I thought this film was decent enough to watch. "Shiri" is a generic modern action flick, heavily indebted to American movies like "Heat" and "The Rock" But for all its conventional plotting, convoluted situations and flashy style, there's something quite compulsive about the film. Writer/director Je-gyu Kang balances the action and drama with confidence, and the characters, while not given a massive amount of background, are intriguing and sympathetic. The relationship between Ryu and his girlfriend Hyun (Yun-Jin Kim) is handled rather melodramatically - you just know something bad is going to happen to mess up their blossoming love - but the acting is strong, particularly from Korean heartthrob Suk-Gyu Han and Min-sik Choi, playing head terrorist Park.
The violent set-pieces are restrained in their number but not in their ferocity. The film opens with a gruesome sequence detailing Hee's training by the North Korean military, as she chops off heads and slits throats with determined abandon, while there's a blisteringly exciting gun-battle later on that starts in a theatre before spilling bloodily onto the busy streets of Seoul. In general, Kang is a bit too keen to keep his camera constantly moving, but Sung-Bok Kim's inventive cinematography provides an arresting visual edge.

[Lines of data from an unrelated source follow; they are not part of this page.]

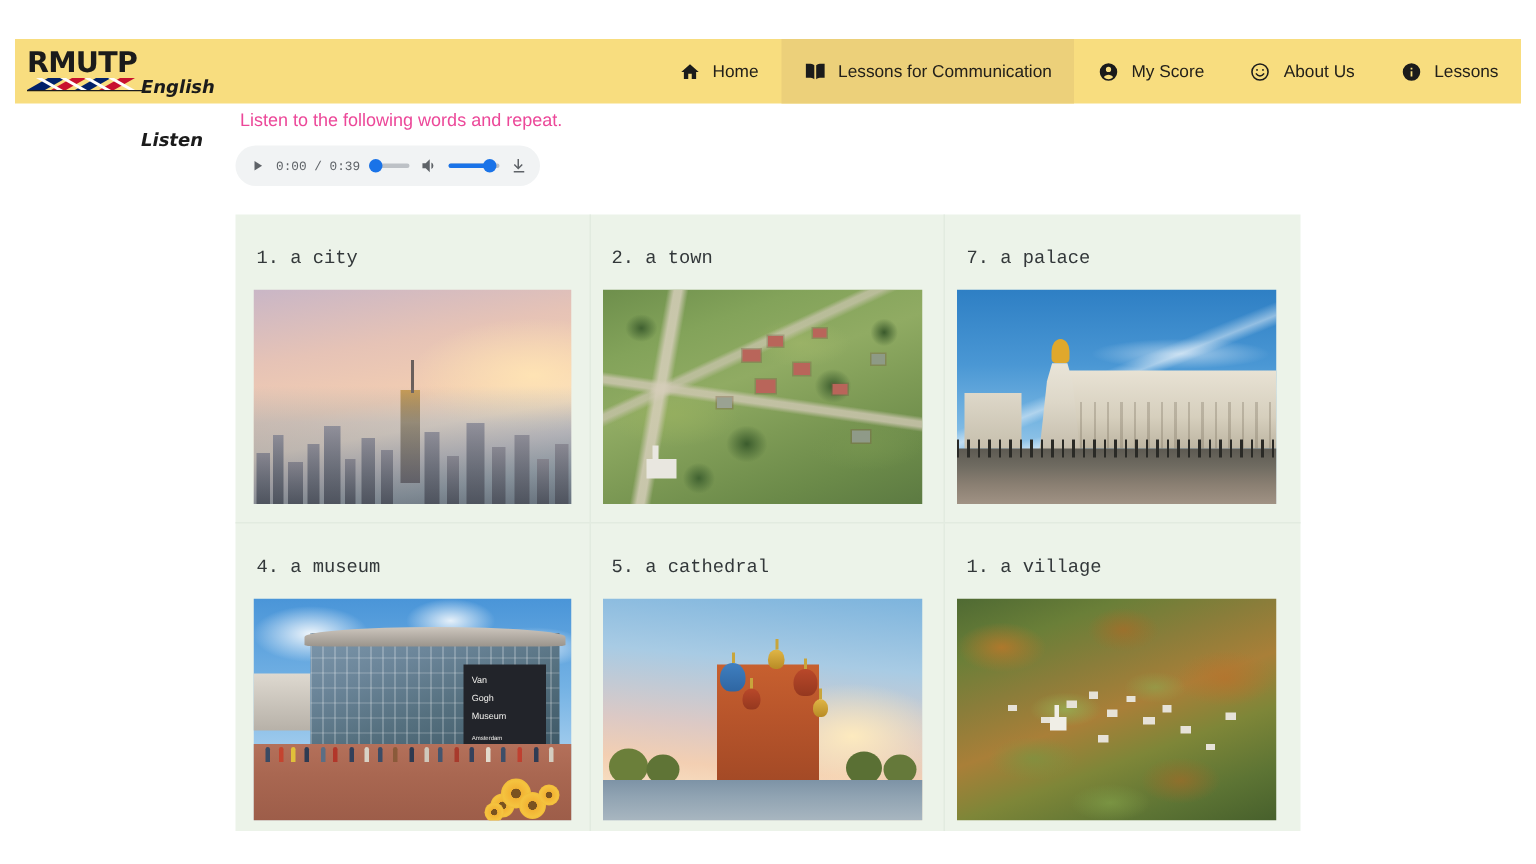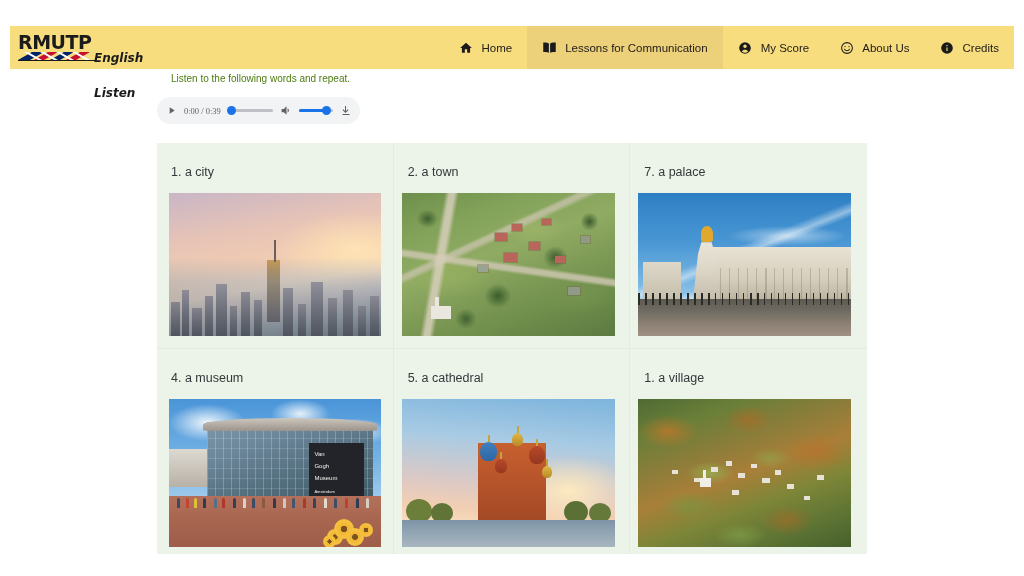"Credits" span { text: Credits -> Lessons }
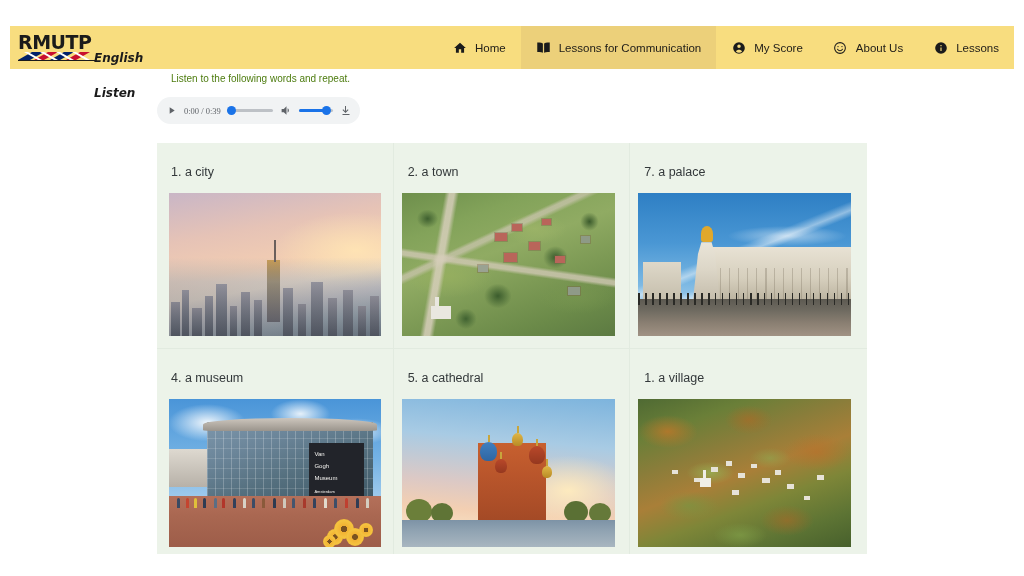"Listen to the following words" .instruction { color: #4d7c0f -> #ec4899; font-size: 10px -> 12px; left: 171px -> 160px }
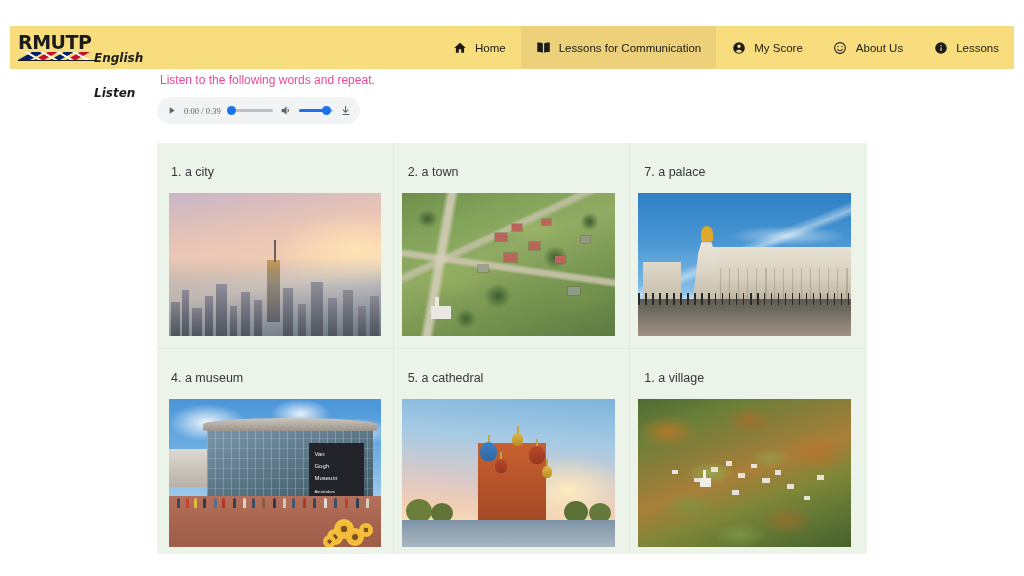"0:00 / 0:39" .time-label { font-family: Liberation Serif, serif -> Liberation Mono, monospace }
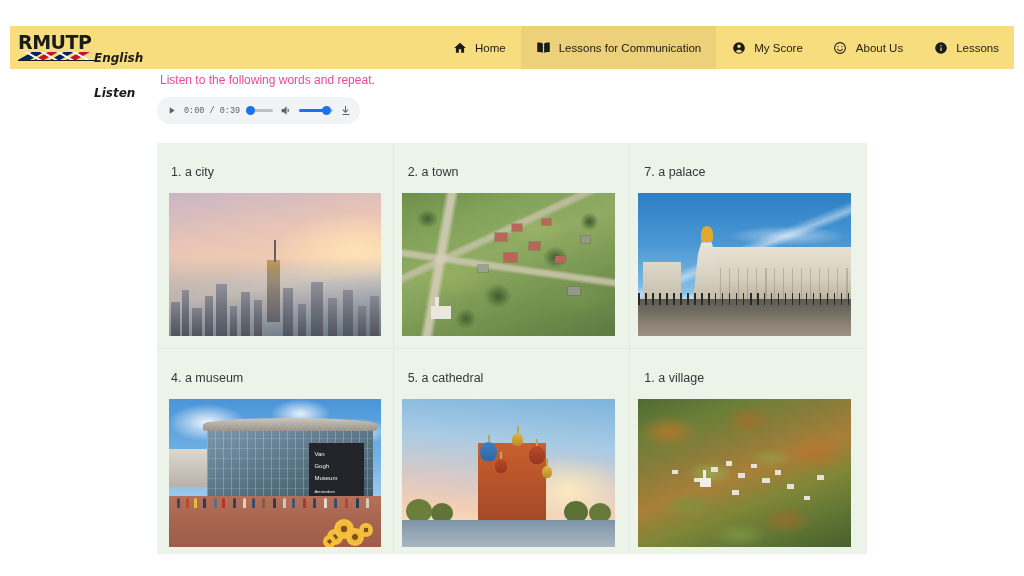"1. a city" .cell-label { font-family: none -> Liberation Mono, monospace }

Kang attempts to give to his film a political dimension, emphasising the economic differences between North and South Korea, while the title derives from a fish that divides its time between the two nations. But this is all approached fairly simplistically, and to be honest, we've seen terrorists threaten the safety of a city with stolen explosives so many times before that the political element isn't hugely important to the suspense. But I guess it's still good to see an action film-maker interested in something other than blowing people up.
"Shiri" is a bit too long for what it delivery's and takes itself too seriously.The climax isn't nearly as exciting as some of the earlier moments either. Nevertheless, the film wears its influences proudly on its sleeve and entertains with conviction.